PlayStation 3 Emulator Delivers Modest Speed-Ups with Disabled E-Cores on Intel Alder Lake Processors

According to some testing performed by the team behind RPCS3, a free and open-source emulation software for Sony's PlayStation 3, Intel's Alder Lake processors are enjoying a hefty performance boost when E-Cores is disabled. First of all, the Alder Lake processors feature a hybrid configuration with high-performance P-cores and low-power E-cores. The P-cores are based on Golden Cove architecture and can execute AVX-512 instructions with ease. However, the AVX-512 boost is only applicable when E-cores are disabled as software looks at the whole package. Officially, Alder Lake processors don't support AVX-512, as the processor's little E-cores cannot execute AVX-512 instruction.

Thanks to the team behind the RPCS3 emulator, we have some information and tests that suggest that turning E-cores off gives a performance boost to the emulation speed and game FPS. With E-Cores disabled, and only P-cores left, the processor can execute AVX-512 and gets a higher ring ratio. This means that latency in the ring bus is presumably lower. The team benchmarked Intel Core i9-12900K, and Core i9-11900K processors clocked at 5.2 GHz for tests. The Alder Lake chip had disabled E-cores. In God of War: Ascension, the Rocket Lake processor produced 68 FPS, while Alder Lake produced 78 FPS, representing around 15% improvement.
This suggests that more applications can take advantage of disabling E-cores, especially if the application has support for AVX-512 instructions, where only P-cores can execute them. So it remains to be seen throughout trial and error if more cases like this appear.
Source: RPCS3
Add your own comment

39 Comments on PlayStation 3 Emulator Delivers Modest Speed-Ups with Disabled E-Cores on Intel Alder Lake Processors

#26
Dr. Dro
chrcolukPost processing AA
Save states
Massively less cable clutter, and room required to house console.
Ability to memory hack games.

Definite advantage,
I personally would not buy a processor with RPCS3 in mind, as the emulator will definitely mature in the future and the team does do targeted optimizations for Ryzen, so it's not like you're missing out here.

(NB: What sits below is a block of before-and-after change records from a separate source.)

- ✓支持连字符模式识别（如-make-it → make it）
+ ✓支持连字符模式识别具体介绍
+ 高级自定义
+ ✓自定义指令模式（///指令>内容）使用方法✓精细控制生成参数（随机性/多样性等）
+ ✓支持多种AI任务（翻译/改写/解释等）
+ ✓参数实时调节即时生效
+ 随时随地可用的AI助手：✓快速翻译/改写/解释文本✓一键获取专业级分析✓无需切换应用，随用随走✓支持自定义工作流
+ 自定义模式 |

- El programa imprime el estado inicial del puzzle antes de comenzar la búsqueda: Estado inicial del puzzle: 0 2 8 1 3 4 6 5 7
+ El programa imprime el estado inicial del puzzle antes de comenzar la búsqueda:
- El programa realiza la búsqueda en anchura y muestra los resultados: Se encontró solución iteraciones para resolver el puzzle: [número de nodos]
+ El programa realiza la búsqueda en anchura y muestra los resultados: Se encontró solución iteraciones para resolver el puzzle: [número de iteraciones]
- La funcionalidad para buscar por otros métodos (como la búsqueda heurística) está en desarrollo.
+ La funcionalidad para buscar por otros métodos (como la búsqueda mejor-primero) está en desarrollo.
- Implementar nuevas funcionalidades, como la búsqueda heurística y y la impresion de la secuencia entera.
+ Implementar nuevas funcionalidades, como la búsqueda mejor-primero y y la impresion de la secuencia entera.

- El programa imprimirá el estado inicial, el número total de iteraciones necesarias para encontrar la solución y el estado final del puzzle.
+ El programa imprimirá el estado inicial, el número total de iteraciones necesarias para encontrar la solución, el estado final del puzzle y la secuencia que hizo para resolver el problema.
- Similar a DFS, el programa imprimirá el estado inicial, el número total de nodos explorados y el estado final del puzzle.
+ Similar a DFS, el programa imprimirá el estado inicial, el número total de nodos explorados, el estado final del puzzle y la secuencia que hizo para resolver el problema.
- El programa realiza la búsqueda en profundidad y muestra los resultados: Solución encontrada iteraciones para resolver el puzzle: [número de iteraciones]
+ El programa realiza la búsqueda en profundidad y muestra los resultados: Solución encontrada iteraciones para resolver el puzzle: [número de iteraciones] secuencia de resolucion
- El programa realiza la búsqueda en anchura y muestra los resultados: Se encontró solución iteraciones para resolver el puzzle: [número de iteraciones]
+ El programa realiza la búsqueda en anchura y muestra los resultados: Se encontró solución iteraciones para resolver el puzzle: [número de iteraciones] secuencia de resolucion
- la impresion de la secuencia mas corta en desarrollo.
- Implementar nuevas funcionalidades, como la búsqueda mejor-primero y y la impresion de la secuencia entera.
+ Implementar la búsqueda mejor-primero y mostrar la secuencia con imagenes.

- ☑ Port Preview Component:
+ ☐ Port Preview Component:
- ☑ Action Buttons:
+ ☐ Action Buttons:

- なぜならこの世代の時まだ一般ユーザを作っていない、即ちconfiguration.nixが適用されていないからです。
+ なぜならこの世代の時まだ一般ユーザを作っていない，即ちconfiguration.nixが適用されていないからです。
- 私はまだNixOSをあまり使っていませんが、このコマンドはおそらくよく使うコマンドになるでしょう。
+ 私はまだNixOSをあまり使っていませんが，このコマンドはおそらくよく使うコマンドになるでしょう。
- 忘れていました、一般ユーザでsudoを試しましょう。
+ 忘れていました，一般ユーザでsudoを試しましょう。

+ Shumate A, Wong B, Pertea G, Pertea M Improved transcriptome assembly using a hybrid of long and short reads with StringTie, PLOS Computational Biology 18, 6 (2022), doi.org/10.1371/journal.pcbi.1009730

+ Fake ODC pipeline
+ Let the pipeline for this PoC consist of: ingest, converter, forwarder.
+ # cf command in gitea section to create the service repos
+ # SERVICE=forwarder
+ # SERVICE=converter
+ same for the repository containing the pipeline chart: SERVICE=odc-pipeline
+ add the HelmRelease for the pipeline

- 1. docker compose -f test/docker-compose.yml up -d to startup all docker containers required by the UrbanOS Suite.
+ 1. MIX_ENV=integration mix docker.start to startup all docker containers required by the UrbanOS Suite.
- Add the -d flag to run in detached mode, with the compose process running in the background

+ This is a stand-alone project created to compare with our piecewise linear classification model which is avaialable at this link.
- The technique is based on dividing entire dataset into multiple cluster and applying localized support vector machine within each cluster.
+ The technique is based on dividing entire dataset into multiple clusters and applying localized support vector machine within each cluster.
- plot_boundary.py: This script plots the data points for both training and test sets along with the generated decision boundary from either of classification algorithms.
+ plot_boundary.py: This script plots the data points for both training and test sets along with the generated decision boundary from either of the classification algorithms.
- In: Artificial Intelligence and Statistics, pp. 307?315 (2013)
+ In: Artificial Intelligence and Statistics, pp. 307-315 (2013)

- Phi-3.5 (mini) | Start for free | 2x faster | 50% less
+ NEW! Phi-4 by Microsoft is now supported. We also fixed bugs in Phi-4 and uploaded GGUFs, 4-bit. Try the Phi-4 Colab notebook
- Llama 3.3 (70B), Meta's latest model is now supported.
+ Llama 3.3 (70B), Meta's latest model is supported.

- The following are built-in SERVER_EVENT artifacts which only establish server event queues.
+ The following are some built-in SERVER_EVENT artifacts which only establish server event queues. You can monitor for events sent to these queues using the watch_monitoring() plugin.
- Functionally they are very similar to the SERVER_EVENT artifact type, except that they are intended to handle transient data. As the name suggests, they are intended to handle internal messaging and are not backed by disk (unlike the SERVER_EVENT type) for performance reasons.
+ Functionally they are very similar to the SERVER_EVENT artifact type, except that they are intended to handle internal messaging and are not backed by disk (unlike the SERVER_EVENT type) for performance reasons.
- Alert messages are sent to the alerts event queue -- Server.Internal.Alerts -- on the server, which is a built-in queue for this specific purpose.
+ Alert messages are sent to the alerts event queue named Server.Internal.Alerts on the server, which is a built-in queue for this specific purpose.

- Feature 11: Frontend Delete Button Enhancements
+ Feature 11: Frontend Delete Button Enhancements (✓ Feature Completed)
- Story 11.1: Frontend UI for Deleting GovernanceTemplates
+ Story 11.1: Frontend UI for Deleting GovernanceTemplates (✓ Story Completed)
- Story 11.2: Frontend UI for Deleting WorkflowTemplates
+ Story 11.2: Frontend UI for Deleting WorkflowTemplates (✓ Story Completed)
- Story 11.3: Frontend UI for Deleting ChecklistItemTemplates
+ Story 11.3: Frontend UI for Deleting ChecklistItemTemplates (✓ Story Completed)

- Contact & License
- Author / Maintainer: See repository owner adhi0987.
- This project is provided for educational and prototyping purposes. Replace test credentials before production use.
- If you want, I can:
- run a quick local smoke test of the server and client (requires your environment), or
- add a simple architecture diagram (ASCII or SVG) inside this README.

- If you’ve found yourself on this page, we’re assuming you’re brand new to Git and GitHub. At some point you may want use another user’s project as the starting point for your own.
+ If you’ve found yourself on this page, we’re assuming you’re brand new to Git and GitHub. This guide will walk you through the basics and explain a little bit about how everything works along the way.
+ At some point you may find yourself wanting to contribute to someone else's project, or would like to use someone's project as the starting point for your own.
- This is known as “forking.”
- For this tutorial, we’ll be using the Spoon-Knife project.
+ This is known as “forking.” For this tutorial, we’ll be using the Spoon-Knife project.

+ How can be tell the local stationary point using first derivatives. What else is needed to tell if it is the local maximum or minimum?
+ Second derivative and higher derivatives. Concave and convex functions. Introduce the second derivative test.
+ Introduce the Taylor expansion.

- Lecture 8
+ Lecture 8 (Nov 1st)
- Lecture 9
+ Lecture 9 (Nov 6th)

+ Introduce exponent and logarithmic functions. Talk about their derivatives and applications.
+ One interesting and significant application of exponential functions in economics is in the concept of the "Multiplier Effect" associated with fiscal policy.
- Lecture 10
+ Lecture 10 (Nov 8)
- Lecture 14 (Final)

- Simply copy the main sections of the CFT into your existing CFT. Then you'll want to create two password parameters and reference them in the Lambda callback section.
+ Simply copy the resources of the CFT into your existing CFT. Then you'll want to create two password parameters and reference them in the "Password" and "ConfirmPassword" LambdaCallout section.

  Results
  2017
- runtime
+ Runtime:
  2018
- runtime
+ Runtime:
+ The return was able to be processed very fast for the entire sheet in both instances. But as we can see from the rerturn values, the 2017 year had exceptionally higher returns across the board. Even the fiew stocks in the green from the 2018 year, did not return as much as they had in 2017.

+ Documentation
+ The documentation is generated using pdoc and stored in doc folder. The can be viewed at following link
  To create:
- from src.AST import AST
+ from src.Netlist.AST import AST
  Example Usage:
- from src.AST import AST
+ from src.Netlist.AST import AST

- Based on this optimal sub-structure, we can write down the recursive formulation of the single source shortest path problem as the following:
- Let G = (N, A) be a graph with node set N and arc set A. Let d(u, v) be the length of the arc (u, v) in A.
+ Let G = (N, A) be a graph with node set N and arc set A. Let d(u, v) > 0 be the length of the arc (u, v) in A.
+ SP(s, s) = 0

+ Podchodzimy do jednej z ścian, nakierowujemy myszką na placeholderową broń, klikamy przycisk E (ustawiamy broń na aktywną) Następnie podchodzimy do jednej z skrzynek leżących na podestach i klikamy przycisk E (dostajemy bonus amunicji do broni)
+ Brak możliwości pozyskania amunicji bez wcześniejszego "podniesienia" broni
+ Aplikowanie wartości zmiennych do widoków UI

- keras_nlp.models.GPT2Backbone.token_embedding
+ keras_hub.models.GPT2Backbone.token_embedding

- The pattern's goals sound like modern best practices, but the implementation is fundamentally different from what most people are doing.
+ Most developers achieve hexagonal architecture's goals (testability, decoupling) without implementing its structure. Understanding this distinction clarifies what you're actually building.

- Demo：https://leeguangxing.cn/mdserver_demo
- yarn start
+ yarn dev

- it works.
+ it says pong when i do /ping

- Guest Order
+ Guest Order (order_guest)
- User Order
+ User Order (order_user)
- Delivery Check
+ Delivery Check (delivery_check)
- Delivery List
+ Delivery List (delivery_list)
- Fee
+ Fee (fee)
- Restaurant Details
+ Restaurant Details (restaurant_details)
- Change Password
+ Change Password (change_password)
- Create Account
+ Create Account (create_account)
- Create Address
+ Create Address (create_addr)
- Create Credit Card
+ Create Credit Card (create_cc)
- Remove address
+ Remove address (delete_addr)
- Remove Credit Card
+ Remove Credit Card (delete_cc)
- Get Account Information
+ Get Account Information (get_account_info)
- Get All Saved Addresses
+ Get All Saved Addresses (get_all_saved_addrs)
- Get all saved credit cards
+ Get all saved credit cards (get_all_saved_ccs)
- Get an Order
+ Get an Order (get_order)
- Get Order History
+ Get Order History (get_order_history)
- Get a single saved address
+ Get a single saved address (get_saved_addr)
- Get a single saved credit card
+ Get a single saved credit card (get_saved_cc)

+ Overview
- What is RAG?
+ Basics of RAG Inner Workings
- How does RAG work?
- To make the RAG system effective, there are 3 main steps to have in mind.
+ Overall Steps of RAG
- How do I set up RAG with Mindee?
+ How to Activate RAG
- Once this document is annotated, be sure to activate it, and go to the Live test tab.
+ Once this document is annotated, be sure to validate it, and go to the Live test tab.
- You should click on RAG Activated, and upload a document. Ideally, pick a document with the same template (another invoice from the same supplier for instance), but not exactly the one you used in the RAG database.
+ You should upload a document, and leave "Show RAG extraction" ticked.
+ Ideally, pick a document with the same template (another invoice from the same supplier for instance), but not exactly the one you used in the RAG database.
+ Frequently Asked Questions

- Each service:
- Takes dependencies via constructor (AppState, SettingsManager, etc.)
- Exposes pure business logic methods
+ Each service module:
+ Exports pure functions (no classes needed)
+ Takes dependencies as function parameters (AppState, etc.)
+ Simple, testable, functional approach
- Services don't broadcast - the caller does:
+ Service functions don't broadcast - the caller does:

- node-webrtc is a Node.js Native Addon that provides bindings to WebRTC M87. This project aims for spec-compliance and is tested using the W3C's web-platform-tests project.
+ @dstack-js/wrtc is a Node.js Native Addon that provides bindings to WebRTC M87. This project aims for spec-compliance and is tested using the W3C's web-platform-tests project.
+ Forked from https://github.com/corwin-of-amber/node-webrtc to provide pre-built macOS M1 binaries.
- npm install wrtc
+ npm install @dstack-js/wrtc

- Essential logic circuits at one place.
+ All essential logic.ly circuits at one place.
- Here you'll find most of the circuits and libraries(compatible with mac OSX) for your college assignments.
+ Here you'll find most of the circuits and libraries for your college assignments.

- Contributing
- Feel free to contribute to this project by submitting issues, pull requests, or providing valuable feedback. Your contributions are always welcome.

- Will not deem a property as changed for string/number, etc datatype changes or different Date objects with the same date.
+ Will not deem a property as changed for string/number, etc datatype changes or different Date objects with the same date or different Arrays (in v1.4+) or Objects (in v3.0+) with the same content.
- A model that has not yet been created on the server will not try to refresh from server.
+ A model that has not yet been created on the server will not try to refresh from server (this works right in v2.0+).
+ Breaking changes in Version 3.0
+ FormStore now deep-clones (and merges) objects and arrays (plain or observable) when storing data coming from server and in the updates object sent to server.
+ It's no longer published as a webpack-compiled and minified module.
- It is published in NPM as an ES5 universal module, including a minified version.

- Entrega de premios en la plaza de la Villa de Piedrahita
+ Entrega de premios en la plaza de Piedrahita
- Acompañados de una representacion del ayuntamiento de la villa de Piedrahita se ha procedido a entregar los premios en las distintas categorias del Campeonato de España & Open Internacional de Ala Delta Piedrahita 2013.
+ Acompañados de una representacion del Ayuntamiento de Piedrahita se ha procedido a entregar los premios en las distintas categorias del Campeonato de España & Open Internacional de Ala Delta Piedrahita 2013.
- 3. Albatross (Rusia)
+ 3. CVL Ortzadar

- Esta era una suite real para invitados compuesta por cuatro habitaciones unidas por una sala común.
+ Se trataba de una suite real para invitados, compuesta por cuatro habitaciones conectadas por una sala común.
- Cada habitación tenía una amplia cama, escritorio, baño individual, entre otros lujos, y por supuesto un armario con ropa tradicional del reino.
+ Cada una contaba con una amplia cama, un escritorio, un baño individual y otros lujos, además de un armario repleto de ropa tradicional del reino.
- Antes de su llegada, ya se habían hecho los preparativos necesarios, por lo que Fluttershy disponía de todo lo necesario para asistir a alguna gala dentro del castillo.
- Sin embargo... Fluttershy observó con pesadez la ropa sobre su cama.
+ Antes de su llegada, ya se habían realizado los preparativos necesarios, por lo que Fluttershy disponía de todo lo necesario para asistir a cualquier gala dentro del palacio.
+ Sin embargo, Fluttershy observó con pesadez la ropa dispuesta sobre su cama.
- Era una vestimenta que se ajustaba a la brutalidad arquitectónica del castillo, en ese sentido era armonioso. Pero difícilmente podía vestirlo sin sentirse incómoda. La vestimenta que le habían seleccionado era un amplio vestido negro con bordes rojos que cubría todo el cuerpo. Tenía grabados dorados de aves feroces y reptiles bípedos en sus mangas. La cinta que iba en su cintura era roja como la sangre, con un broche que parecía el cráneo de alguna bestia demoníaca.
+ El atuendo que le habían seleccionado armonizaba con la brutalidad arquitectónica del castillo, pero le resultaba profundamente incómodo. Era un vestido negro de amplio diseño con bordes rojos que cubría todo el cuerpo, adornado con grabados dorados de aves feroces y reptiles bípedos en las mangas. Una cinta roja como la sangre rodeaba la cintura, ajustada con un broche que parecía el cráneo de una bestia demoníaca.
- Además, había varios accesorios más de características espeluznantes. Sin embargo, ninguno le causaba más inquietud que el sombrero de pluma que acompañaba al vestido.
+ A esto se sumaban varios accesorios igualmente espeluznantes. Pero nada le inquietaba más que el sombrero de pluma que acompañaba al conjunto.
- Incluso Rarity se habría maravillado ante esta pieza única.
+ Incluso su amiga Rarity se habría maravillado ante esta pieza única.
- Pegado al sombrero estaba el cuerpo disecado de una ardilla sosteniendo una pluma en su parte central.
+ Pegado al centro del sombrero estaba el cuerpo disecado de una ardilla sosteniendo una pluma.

But I also have to confess to being the lucky owner of a model CECHA console with full-hardware backwards compatibility (physical EE/GS, 4 USB, card readers), so until RPCS3 reaches about the same level of maturity as PCSX2 has, I can't say i'm too eager to play the little PS3 games I play through it (not to mention most already received PC ports since then), mostly because barring save states, my console can do everything else and more. This console with Rebug firmware and dev kernel installed on it is nothing short of a treat.
windwhirlI'll add to this that there are reports of 5800X splitting the cores over two dies instead of the single one. Not sure if those are true (so much can go wrong if the testing isn't meticulous), but it's a possibility.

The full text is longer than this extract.